(Beginning of Data supplied)
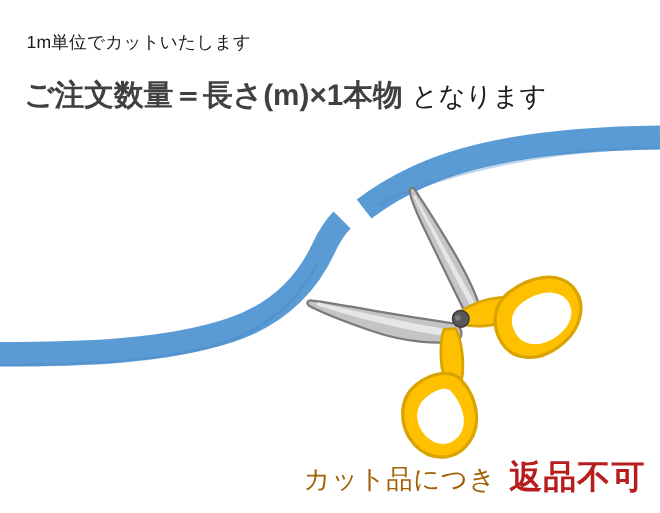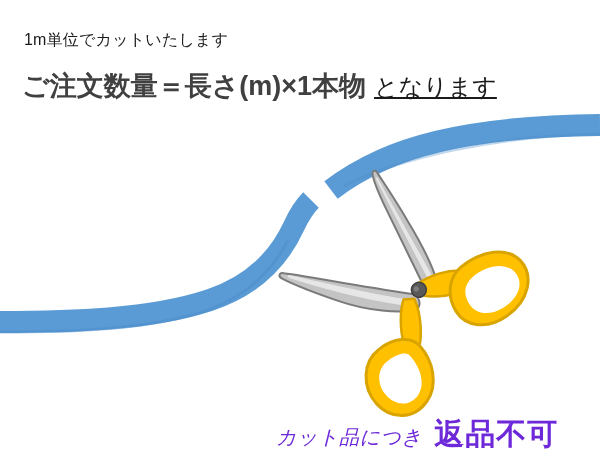--- a/index.html
+++ b/index.html
@@ -48,7 +48,6 @@
     font-weight: 500;
     font-size: 24px;
     margin-left: 8px;
-    text-decoration: underline;
   }
 
   .footnote {

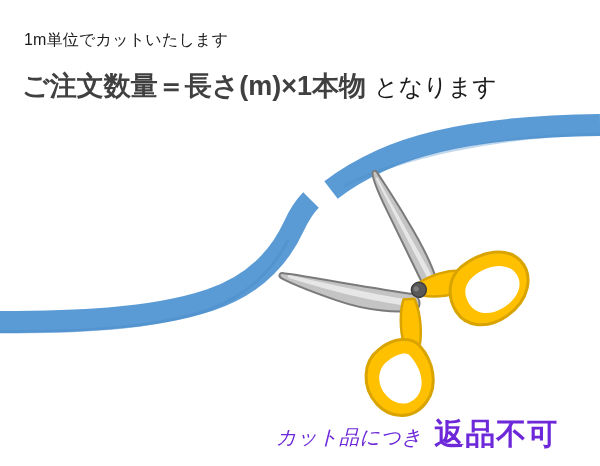--- a/index.html
+++ b/index.html
@@ -59,10 +59,9 @@
     align-items: baseline;
   }
   .footnote .fn-small {
-    font-size: 20px;
-    color: #6d28d9;
+    font-size: 24px;
+    color: #a16207;
     letter-spacing: 0.5px;
-    font-style: italic;
   }
   .footnote .fn-big {
     font-size: 30px;

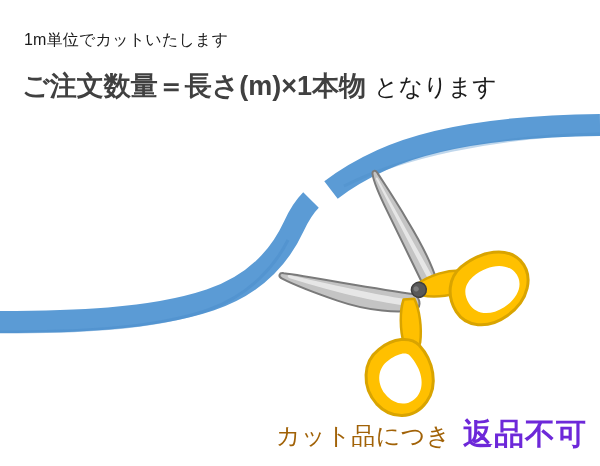--- a/index.html
+++ b/index.html
@@ -66,7 +66,7 @@
   .footnote .fn-big {
     font-size: 30px;
     font-weight: 700;
-    color: #6d28d9;
+    color: #b91c1c;
     margin-left: 12px;
     letter-spacing: 1px;
   }

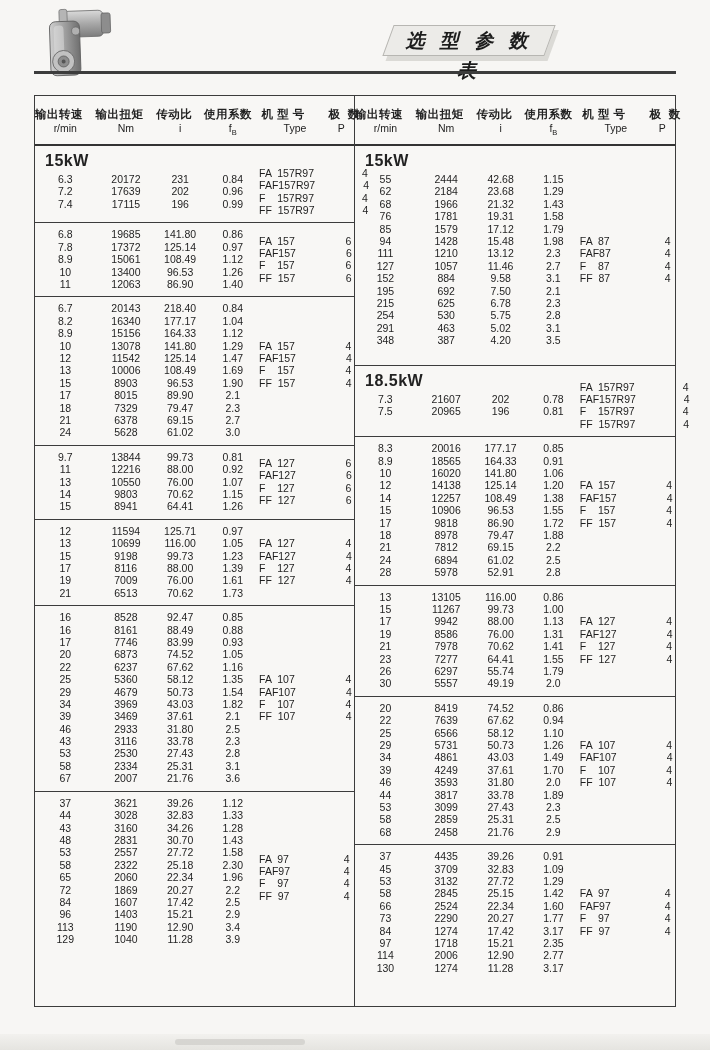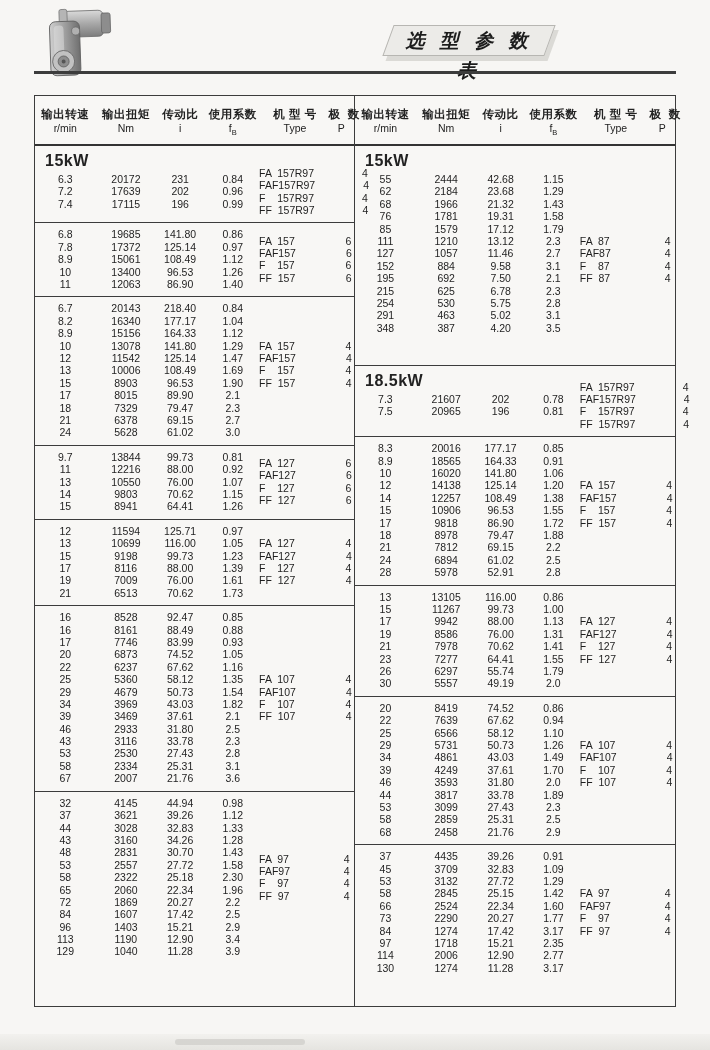--- a/index.html
+++ b/index.html
@@ -48,7 +48,7 @@
     display:grid; grid-template-columns:19% 19% 15% 18% 21% 8%;
     align-content:center; row-gap:3px; padding-top:4px;
   }
-  .hzh { font-size:11.5px; font-weight:bold; text-align:center; white-space:pre; letter-spacing:0.5px; }
+  .hzh { font-size:11.5px; font-weight:bold; white-space:pre; letter-spacing:0.5px; }
   .hunit { font-size:10.5px; text-align:center; }
   .hunit sub { font-size:7.5px; }
   .section { position:relative; padding:5px 0 6px; }

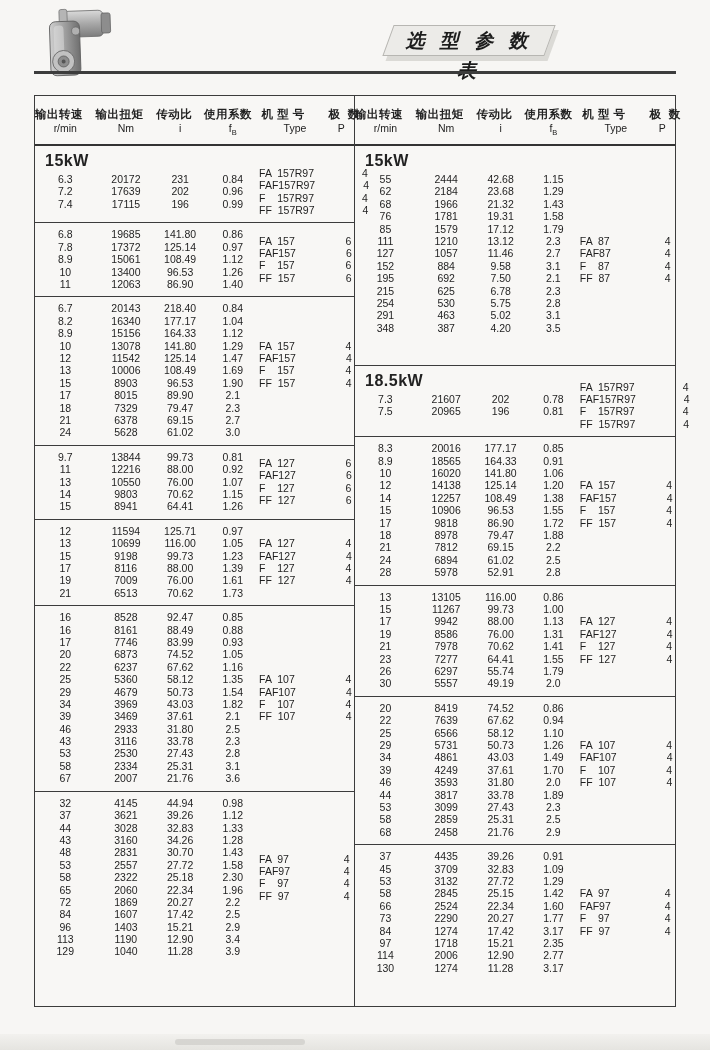--- a/index.html
+++ b/index.html
@@ -767,6 +767,13 @@
               <span class="cell"></span>
             </div>
             <div class="drow">
+              <span class="cell">94</span>
+              <span class="cell">1428</span>
+              <span class="cell">15.48</span>
+              <span class="cell">1.98</span>
+              <span class="cell"></span>
+            </div>
+            <div class="drow">
               <span class="cell">111</span>
               <span class="cell">1210</span>
               <span class="cell">13.12</span>

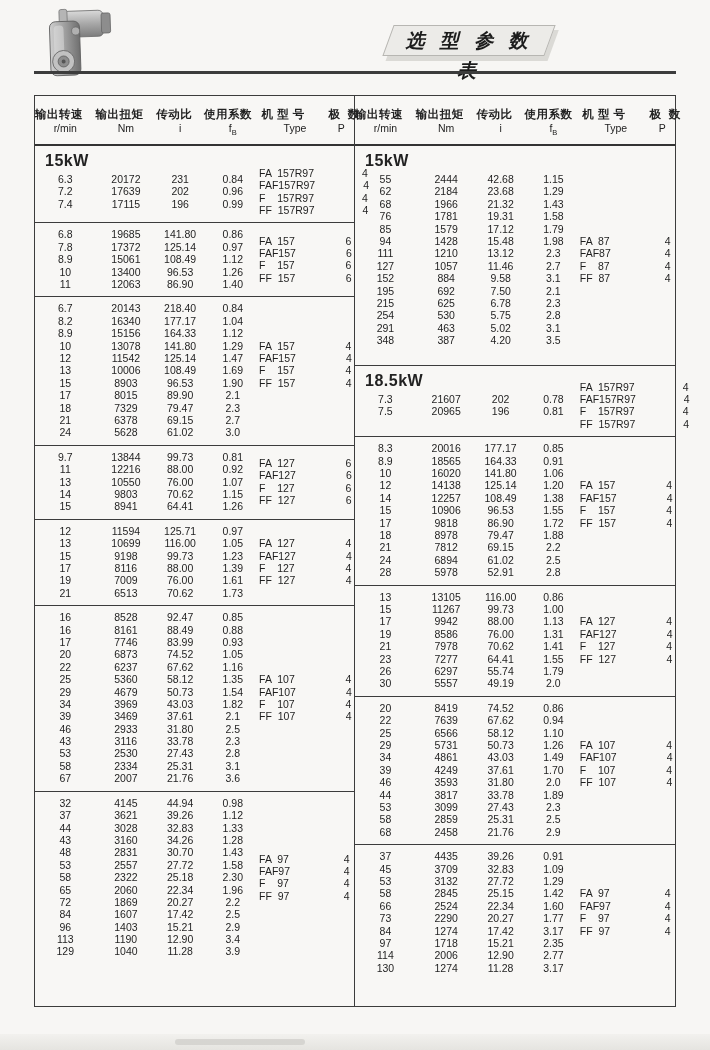--- a/index.html
+++ b/index.html
@@ -587,13 +587,6 @@
         <div class="section">
           <div class="rows" style="min-height: 161.2px;">
             <div class="drow">
-              <span class="cell">32</span>
-              <span class="cell">4145</span>
-              <span class="cell">44.94</span>
-              <span class="cell">0.98</span>
-              <span class="cell"></span>
-            </div>
-            <div class="drow">
               <span class="cell">37</span>
               <span class="cell">3621</span>
               <span class="cell">39.26</span>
(End of Data supplied)
The task: Search the entries above for the word "align" and copy each line where it appears.

Output for this task:
     align-items: baseline;
     align-content:center; row-gap:3px; padding-top:4px;
-  .hzh { font-size:11.5px; font-weight:bold; text-align:center; white-space:pre; letter-spacing:0.5px; }
   .hunit { font-size:10.5px; text-align:center; }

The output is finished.